Show HN: Gift Macro – Gift Giving for People Who Hate Giving Gifts in 60 Seconds - gmays
https://giftmacro.com
======
gmays
Hey all, OP here. I've had this idea for a couple years, but finally blocked
off time to put a MVP together with YC's startup School (I only audited).

 _What is it?:_ An app to give the perfect gift in 60 seconds.

 _Who is it for?:_ People (like me) who don't like giving gifts, but
understand that others still appreciate receiving them. If gift giving
stresses you out, you're too busy, you give bad gifts or always give gift
cards (like me) then this service is for you.

 _How does it work?:_ Tell us the occasion, tell us a couple things about the
person, tell us where to send the gift. Then we'll pick out a gift and send
it. For now, the price tiers are $25, $50, $75 and $100. Shipping is free on
gifts $50 and above.

How is it different? (special sauce):

Most gifting services make you actively pick a gift. Here you have no choice--
you tell us the details, we decide for you.

Most gift services are also online only and have the same shallow collection
of gifts. Instead, we've actually partnered with a real gift shop on Cape Cod
that's been around for 20 years. They were even voted #1 gift shop on Cape
Cod. I actually live near this gift shop and have seen the people who work
here help real people carefully pick out the perfect gift.

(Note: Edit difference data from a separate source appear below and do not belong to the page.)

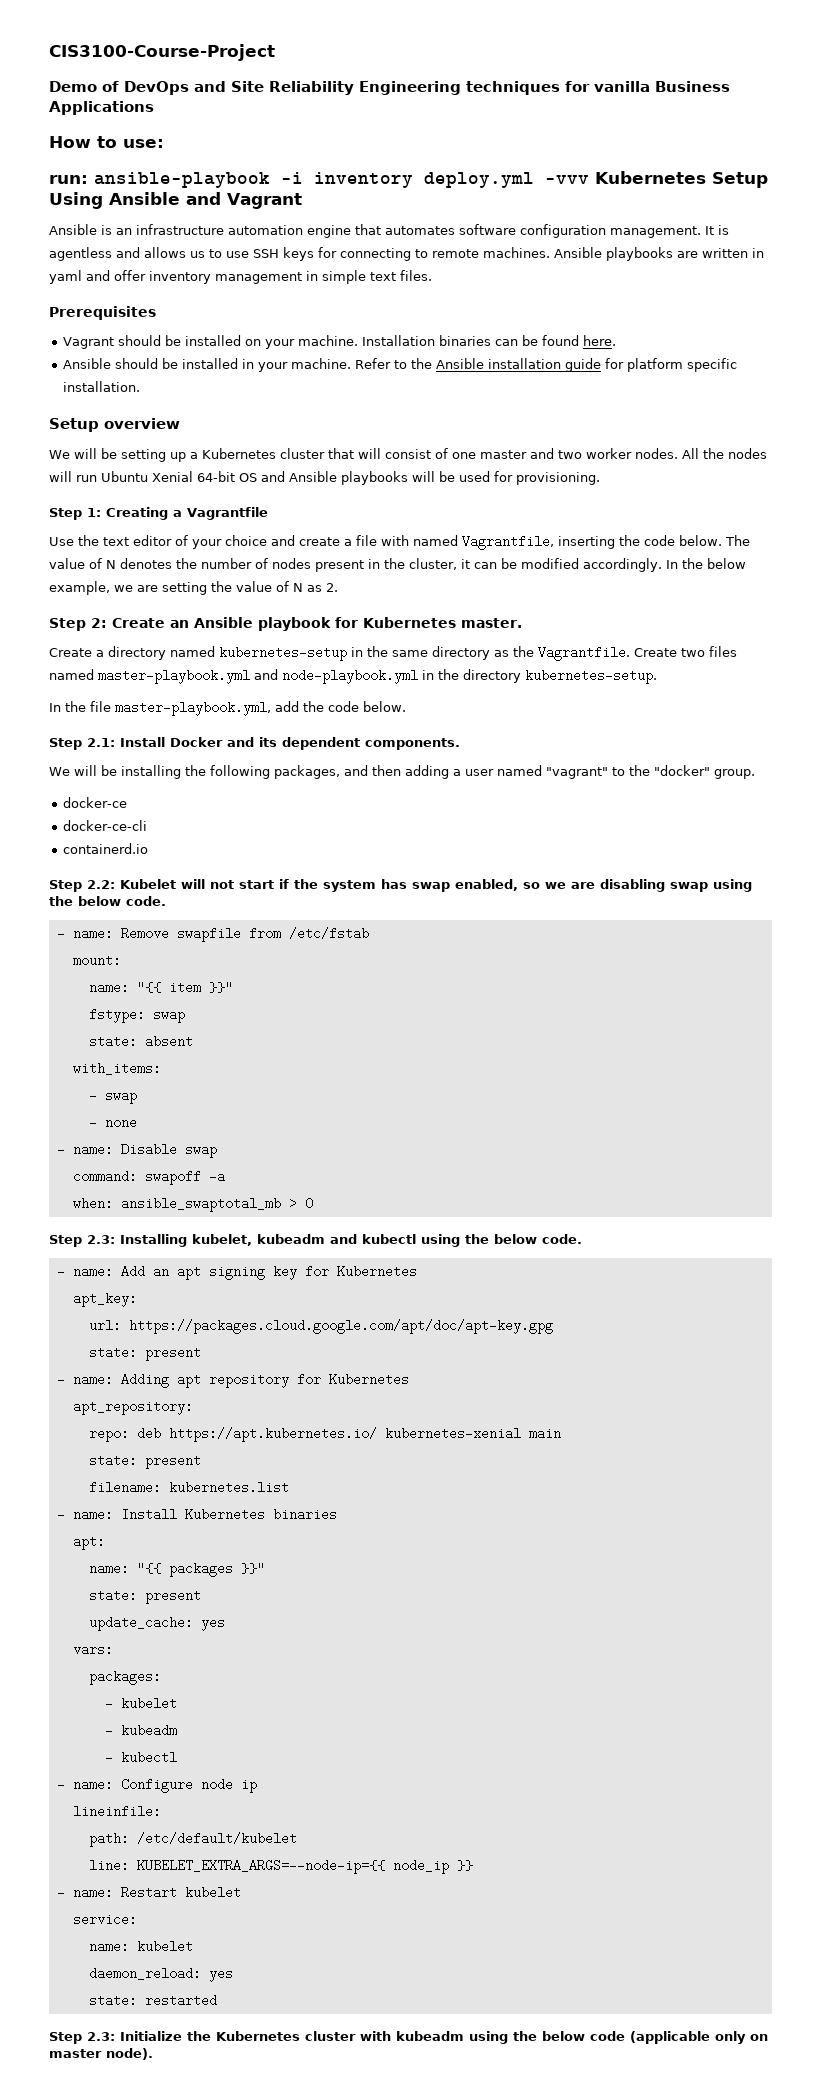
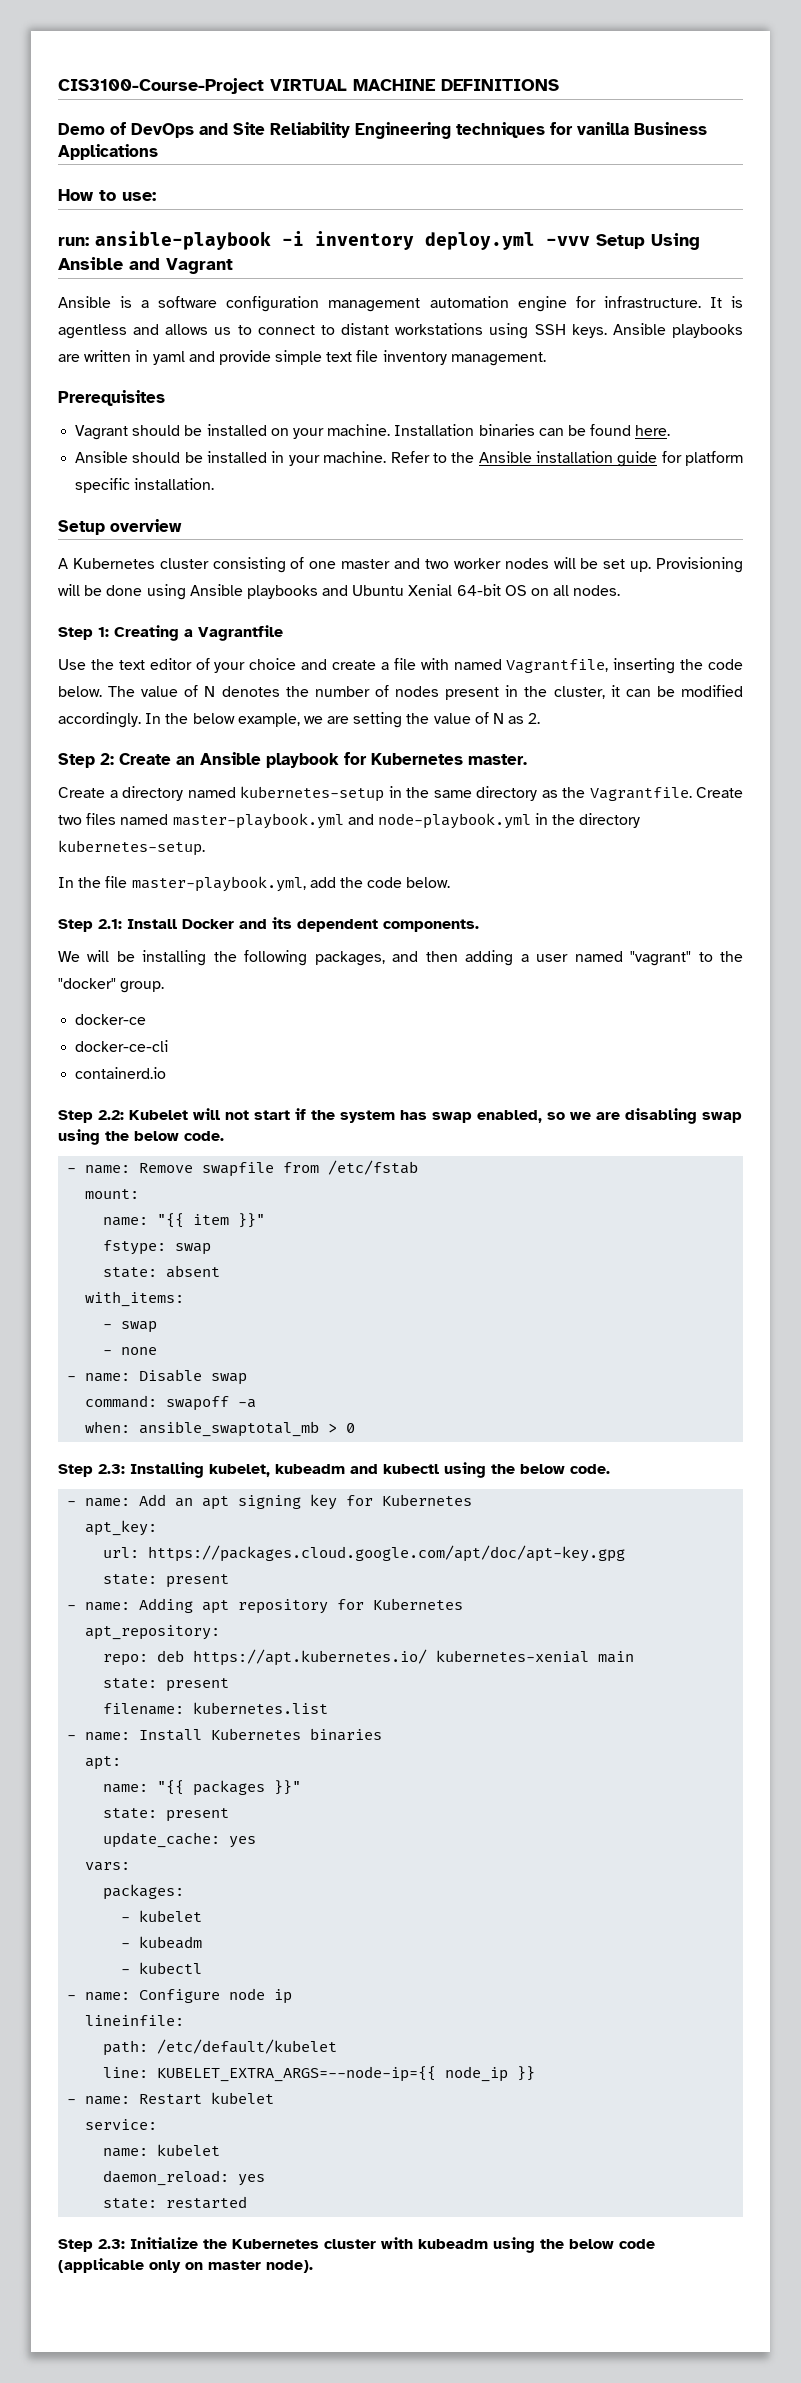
- CIS3100-Course-Project
+ CIS3100-Course-Project VIRTUAL MACHINE DEFINITIONS
- run: ansible-playbook -i inventory deploy.yml -vvv Kubernetes Setup Using Ansible and Vagrant
+ run: ansible-playbook -i inventory deploy.yml -vvv Setup Using Ansible and Vagrant
- Ansible is an infrastructure automation engine that automates software configuration management.
+ Ansible is a software configuration management automation engine for infrastructure.
- It is agentless and allows us to use SSH keys for connecting to remote machines.
+ It is agentless and allows us to connect to distant workstations using SSH keys.
- Ansible playbooks are written in yaml and offer inventory management in simple text files.
+ Ansible playbooks are written in yaml and provide simple text file inventory management.
- We will be setting up a Kubernetes cluster that will consist of one master and two worker nodes. All the nodes will run Ubuntu Xenial 64-bit OS and Ansible playbooks will be used for provisioning.
+ A Kubernetes cluster consisting of one master and two worker nodes will be set up. Provisioning will be done using Ansible playbooks and Ubuntu Xenial 64-bit OS on all nodes.

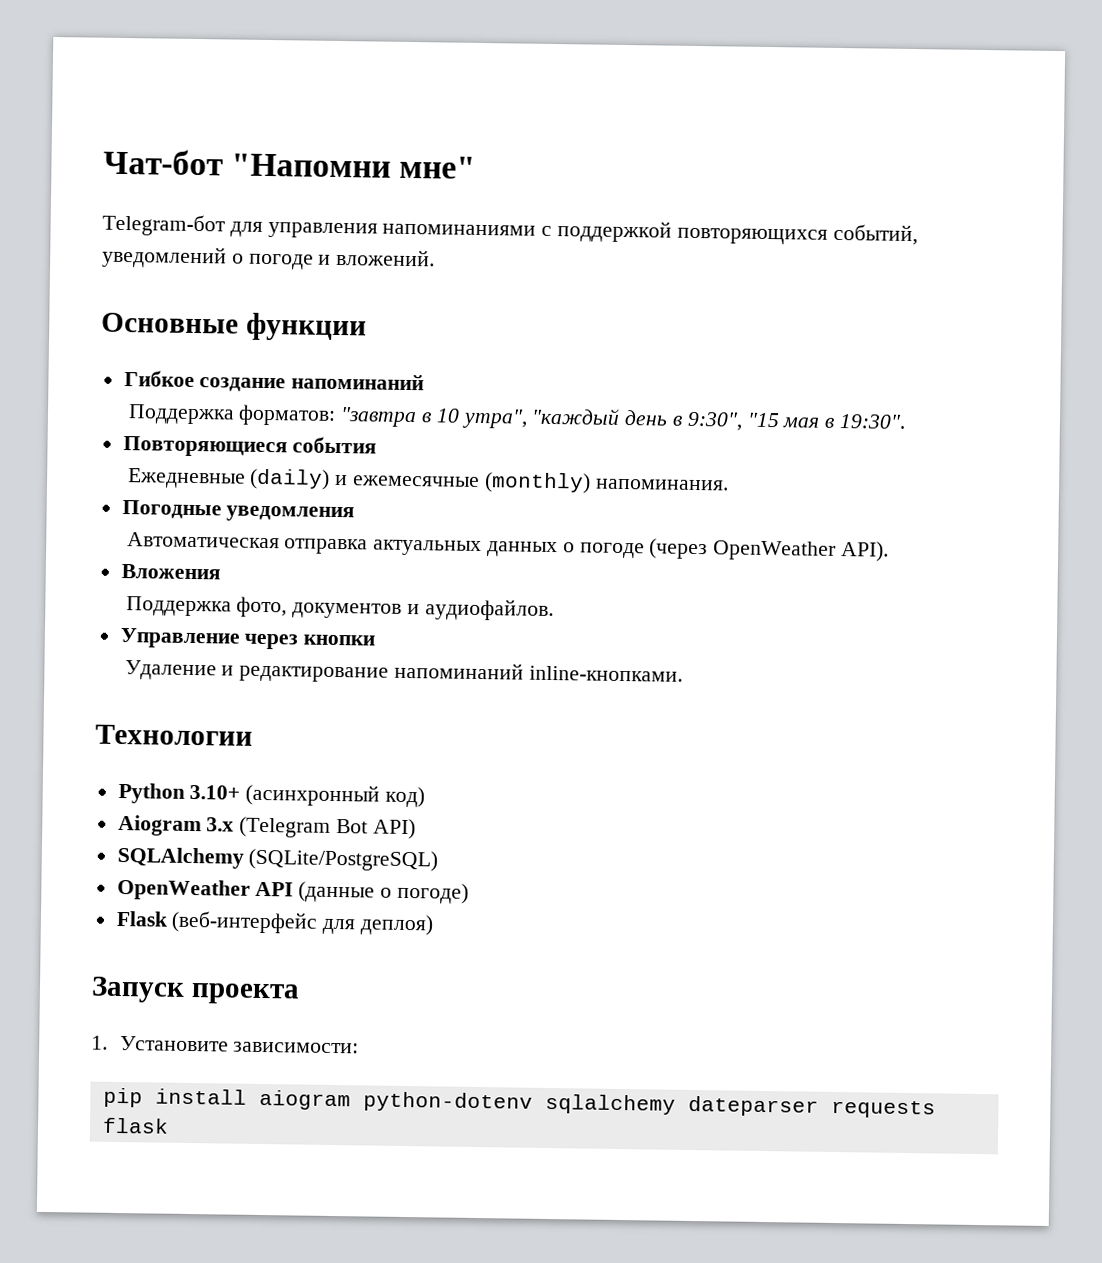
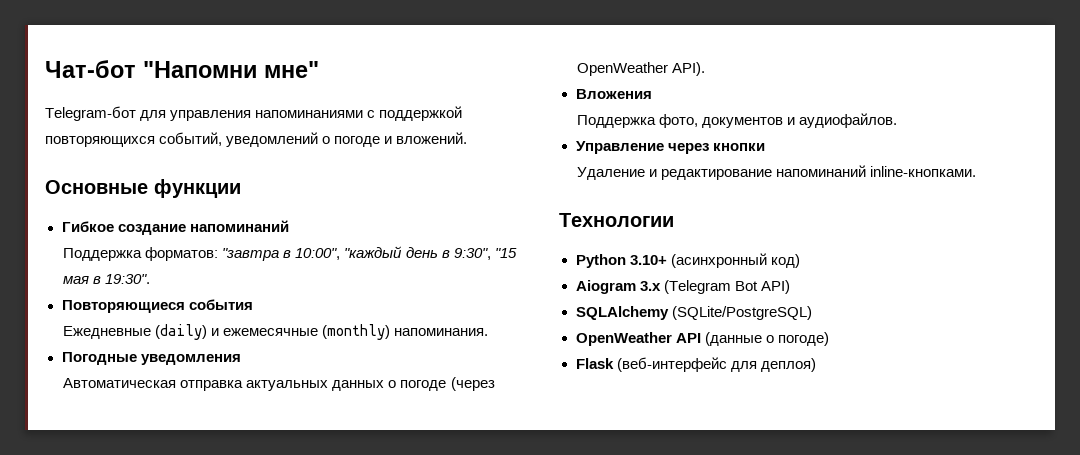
- Поддержка форматов: "завтра в 10 утра", "каждый день в 9:30", "15 мая в 19:30".
+ Поддержка форматов: "завтра в 10:00", "каждый день в 9:30", "15 мая в 19:30".
- Запуск проекта
- 1. Установите зависимости:
- pip install aiogram python-dotenv sqlalchemy dateparser requests flask

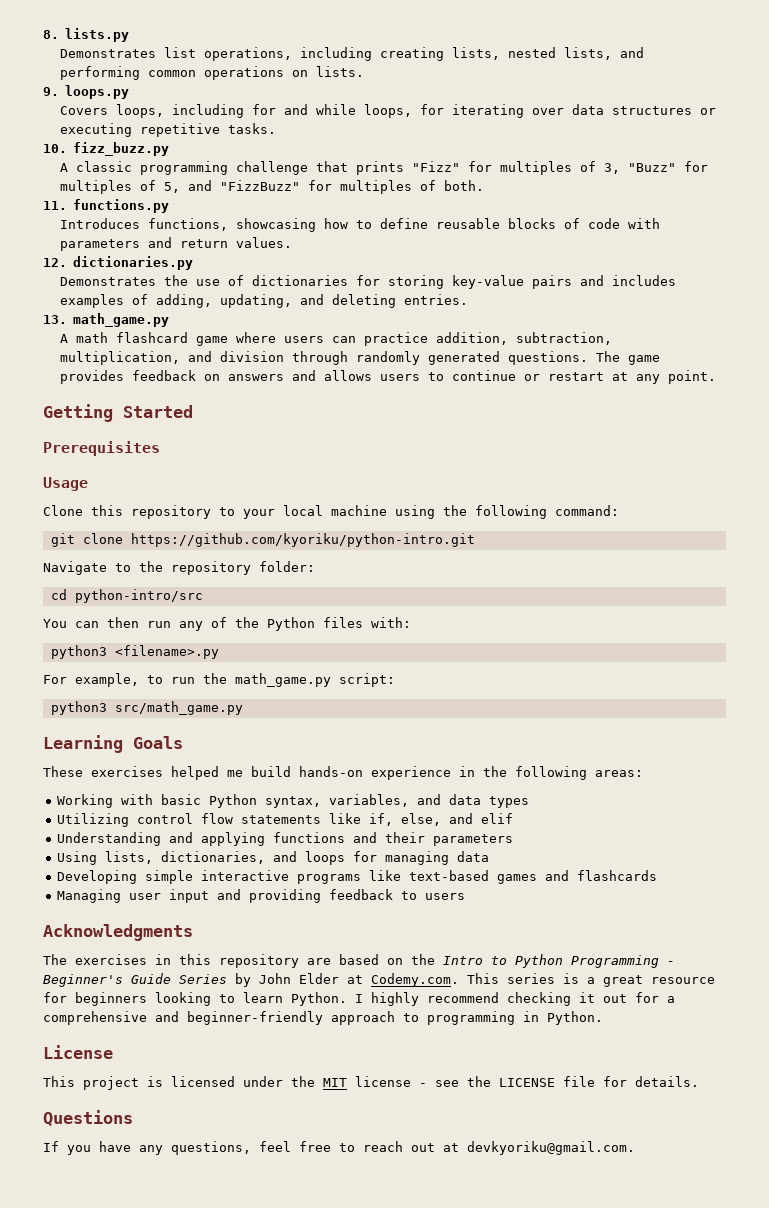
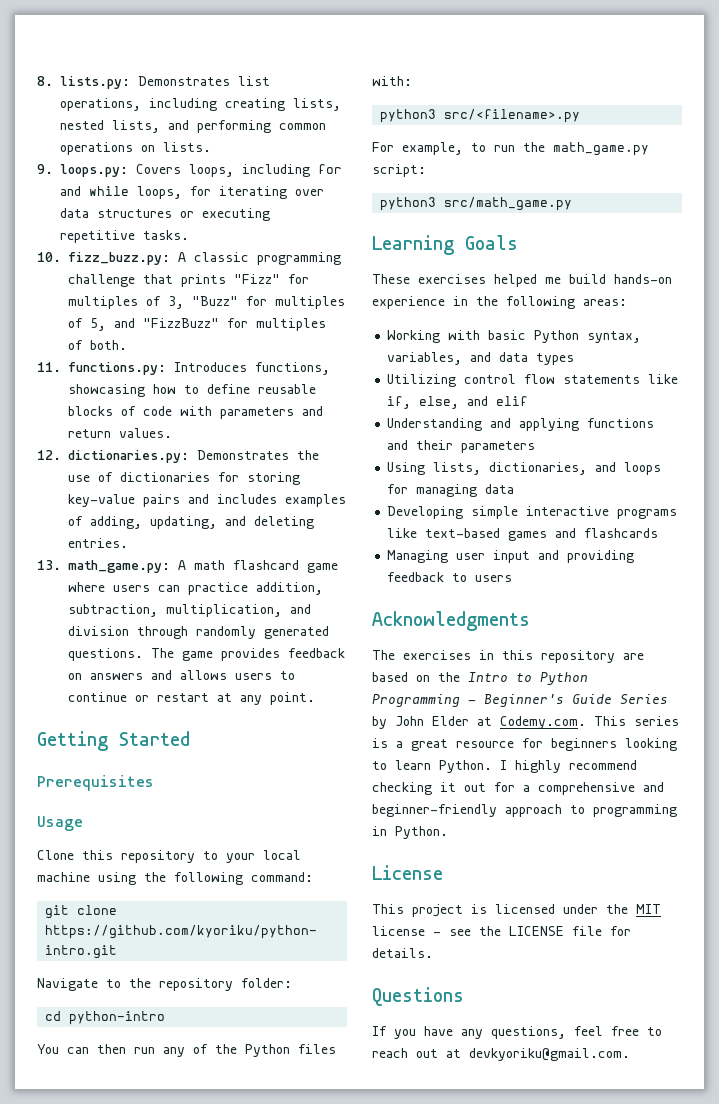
- 8. lists.py
- Demonstrates list operations, including creating lists, nested lists, and performing common operations on lists.
+ 8. lists.py: Demonstrates list operations, including creating lists, nested lists, and performing common operations on lists.
- 9. loops.py
- Covers loops, including for and while loops, for iterating over data structures or executing repetitive tasks.
+ 9. loops.py: Covers loops, including for and while loops, for iterating over data structures or executing repetitive tasks.
- 10. fizz_buzz.py
- A classic programming challenge that prints "Fizz" for multiples of 3, "Buzz" for multiples of 5, and "FizzBuzz" for multiples of both.
+ 10. fizz_buzz.py: A classic programming challenge that prints "Fizz" for multiples of 3, "Buzz" for multiples of 5, and "FizzBuzz" for multiples of both.
- 11. functions.py
- Introduces functions, showcasing how to define reusable blocks of code with parameters and return values.
+ 11. functions.py: Introduces functions, showcasing how to define reusable blocks of code with parameters and return values.
- 12. dictionaries.py
- Demonstrates the use of dictionaries for storing key-value pairs and includes examples of adding, updating, and deleting entries.
+ 12. dictionaries.py: Demonstrates the use of dictionaries for storing key-value pairs and includes examples of adding, updating, and deleting entries.
- 13. math_game.py
- A math flashcard game where users can practice addition, subtraction, multiplication, and division through randomly generated questions.
+ 13. math_game.py: A math flashcard game where users can practice addition, subtraction, multiplication, and division through randomly generated questions.
- cd python-intro/src
+ cd python-intro
- python3 <filename>.py
+ python3 src/<filename>.py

Why not abstract that process into a handful of questions so anyone can
leverage it? This way, your special person gets a special gift from a real
gift shop. Meaningful, convenient gift-giving.

 _Why use it:_

\- Leverage real gifting expertise--you don't have to think about what gift to
give.

\- No preset gifts, all gift orders are handpicked to order based on details
provided.

\- It doesn't cost you more than you'd pay in store (sometimes cheaper).

\- Free shipping on orders $50 and above.

\- It's very fast, only asks essential questions.

\- Gift comes from a real gift store without Gift Macro branding.

 _Other questions you may have:_

\- _This sounds like a manual gift picking process--will it scale?_ Maybe. For
launch I've limited orders to 100 per day based on what the gift store can
handle (I waited until the end of the Cape Cod tourist season to launch so
it’s less busy). Later even if we add capacity there's only so many gifts a
real gift store can fulfill if each gift is custom handpicked. At that point
I'd have to add capacity by sourcing other gift stores, but that's a problem
for future me and a good problem to have. It's also an opportunity to send
gift orders to different stores based on the details of the gift request for
even better gifts.

\- _Are payments processed securely?_ Yes, they're processed through Stripe--
no payment information is stored on the site.

\- _How is customer support handled?_ Before the order is made, I (Gift Macro)
handle it. Once the order is placed the customer receives an order receipt
with an order number from the gift store along with fulfillment updates. After
the order is placed all support is handled directly with the gift store to
make exchanges, returns, etc. easier.

\- _Can I really not pick what gift I want to give?_ Correct. Tell us the
details, then trust our gift expert team. It's not for everyone.

 _I 'd love any feedback, thanks!_